*Task to complete*
Find the string "Briefs" in the records. Copy each line that has it.

*Given data*
• • • • • • •

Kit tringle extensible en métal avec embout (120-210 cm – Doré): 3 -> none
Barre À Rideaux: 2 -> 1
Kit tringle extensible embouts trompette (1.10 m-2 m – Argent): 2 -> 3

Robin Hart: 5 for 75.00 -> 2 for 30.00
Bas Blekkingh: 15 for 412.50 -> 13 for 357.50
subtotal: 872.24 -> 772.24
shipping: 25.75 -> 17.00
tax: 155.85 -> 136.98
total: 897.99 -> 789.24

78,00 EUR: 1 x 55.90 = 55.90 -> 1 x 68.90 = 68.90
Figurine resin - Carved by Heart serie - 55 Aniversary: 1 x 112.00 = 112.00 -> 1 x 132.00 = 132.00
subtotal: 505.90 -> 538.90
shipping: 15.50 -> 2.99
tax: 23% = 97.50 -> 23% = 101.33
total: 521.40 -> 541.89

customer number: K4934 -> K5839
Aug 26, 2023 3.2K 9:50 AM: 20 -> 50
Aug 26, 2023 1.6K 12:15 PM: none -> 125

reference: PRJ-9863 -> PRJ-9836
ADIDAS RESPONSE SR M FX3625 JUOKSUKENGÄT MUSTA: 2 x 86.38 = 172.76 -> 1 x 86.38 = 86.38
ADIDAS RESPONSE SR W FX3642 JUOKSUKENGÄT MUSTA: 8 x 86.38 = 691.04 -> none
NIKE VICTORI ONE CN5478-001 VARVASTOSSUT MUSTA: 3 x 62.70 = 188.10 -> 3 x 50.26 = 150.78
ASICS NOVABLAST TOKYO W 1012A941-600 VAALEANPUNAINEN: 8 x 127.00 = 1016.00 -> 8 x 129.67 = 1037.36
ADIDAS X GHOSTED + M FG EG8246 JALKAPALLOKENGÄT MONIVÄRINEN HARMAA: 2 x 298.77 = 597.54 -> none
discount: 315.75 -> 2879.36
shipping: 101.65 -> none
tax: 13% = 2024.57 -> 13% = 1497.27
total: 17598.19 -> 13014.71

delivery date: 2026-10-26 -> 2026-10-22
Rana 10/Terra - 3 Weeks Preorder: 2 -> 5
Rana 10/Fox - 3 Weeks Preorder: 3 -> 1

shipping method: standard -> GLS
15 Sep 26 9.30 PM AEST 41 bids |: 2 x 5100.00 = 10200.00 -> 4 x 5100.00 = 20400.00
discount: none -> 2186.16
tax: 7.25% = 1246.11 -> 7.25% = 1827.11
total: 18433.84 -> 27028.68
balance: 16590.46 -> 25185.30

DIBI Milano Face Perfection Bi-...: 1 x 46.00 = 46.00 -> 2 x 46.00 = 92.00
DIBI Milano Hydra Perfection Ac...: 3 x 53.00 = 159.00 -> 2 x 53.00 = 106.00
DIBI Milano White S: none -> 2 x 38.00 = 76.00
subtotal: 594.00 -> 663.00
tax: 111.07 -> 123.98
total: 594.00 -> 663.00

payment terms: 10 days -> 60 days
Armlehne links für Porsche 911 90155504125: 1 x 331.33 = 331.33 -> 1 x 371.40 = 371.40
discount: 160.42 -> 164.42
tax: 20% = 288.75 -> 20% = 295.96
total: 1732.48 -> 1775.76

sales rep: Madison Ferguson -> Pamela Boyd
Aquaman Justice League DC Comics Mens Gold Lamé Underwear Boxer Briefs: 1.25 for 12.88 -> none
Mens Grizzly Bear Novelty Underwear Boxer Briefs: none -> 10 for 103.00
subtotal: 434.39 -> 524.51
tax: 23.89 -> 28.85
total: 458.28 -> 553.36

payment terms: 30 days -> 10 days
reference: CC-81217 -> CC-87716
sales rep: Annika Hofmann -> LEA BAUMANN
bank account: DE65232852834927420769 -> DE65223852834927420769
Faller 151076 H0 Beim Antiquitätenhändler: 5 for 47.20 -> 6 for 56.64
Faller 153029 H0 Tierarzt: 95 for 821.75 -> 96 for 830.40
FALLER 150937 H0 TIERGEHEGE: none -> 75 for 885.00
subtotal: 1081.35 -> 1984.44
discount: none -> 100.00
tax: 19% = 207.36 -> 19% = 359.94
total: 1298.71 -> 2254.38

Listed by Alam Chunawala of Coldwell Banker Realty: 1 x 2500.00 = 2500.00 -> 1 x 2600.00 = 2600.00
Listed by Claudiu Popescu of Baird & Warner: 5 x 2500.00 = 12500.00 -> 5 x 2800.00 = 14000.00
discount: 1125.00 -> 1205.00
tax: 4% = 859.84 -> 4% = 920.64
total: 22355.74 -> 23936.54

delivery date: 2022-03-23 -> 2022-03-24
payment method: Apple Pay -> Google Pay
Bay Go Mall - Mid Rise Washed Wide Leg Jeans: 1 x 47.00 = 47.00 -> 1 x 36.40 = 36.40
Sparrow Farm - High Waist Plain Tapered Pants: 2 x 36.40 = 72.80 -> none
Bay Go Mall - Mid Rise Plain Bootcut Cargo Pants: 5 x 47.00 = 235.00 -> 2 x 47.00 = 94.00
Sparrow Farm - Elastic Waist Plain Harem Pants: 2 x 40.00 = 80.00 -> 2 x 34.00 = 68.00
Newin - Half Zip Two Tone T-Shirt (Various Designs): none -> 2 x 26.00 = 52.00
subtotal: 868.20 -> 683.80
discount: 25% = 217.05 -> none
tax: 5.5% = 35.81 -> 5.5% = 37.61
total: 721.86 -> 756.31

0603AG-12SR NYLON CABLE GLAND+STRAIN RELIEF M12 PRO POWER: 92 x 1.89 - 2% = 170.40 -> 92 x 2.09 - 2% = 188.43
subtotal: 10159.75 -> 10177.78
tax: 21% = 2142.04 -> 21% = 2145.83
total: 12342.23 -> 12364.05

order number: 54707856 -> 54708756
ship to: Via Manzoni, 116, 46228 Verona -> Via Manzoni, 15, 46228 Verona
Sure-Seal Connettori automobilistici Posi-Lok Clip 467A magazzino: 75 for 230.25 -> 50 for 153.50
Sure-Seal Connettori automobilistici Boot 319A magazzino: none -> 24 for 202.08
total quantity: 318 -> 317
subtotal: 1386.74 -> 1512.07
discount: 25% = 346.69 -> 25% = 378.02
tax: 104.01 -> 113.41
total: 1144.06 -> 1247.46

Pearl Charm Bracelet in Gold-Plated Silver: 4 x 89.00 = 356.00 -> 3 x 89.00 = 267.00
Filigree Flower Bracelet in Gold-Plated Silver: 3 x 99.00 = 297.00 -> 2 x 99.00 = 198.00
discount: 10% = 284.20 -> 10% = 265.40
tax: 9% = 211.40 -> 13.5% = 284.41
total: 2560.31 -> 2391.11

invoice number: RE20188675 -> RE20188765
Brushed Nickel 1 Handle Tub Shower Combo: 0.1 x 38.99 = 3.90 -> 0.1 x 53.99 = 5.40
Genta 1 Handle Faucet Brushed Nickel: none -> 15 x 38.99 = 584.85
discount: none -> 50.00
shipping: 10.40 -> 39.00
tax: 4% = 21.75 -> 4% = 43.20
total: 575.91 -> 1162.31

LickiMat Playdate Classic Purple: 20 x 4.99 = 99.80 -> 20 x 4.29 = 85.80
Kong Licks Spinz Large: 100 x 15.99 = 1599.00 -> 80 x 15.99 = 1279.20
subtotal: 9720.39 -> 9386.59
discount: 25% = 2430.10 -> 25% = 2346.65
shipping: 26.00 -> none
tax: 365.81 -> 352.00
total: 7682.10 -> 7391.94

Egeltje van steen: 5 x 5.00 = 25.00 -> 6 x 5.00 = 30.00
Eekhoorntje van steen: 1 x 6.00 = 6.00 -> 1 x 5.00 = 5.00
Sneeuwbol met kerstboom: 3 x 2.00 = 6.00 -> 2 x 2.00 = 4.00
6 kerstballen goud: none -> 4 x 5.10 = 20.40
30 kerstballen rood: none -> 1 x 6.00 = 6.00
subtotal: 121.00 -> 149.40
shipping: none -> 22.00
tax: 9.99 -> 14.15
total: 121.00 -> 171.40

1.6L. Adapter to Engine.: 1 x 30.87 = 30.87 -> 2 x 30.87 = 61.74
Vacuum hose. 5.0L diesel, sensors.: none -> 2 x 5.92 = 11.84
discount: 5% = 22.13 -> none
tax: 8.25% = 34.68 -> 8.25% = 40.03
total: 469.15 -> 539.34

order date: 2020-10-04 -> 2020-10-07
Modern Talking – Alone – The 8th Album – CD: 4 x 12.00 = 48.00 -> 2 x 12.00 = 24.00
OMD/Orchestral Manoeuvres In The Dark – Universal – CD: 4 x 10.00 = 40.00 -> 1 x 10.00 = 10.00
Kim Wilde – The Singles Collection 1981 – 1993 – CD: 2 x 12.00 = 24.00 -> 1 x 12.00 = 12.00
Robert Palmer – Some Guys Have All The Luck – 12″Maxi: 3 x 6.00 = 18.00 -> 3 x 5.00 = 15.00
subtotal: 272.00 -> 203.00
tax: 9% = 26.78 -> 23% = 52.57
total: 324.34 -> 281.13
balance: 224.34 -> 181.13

• • • • • • •

*Solution for this task*
Aquaman Justice League DC Comics Mens Gold Lamé Underwear Boxer Briefs: 1.25 for 12.88 -> none
Mens Grizzly Bear Novelty Underwear Boxer Briefs: none -> 10 for 103.00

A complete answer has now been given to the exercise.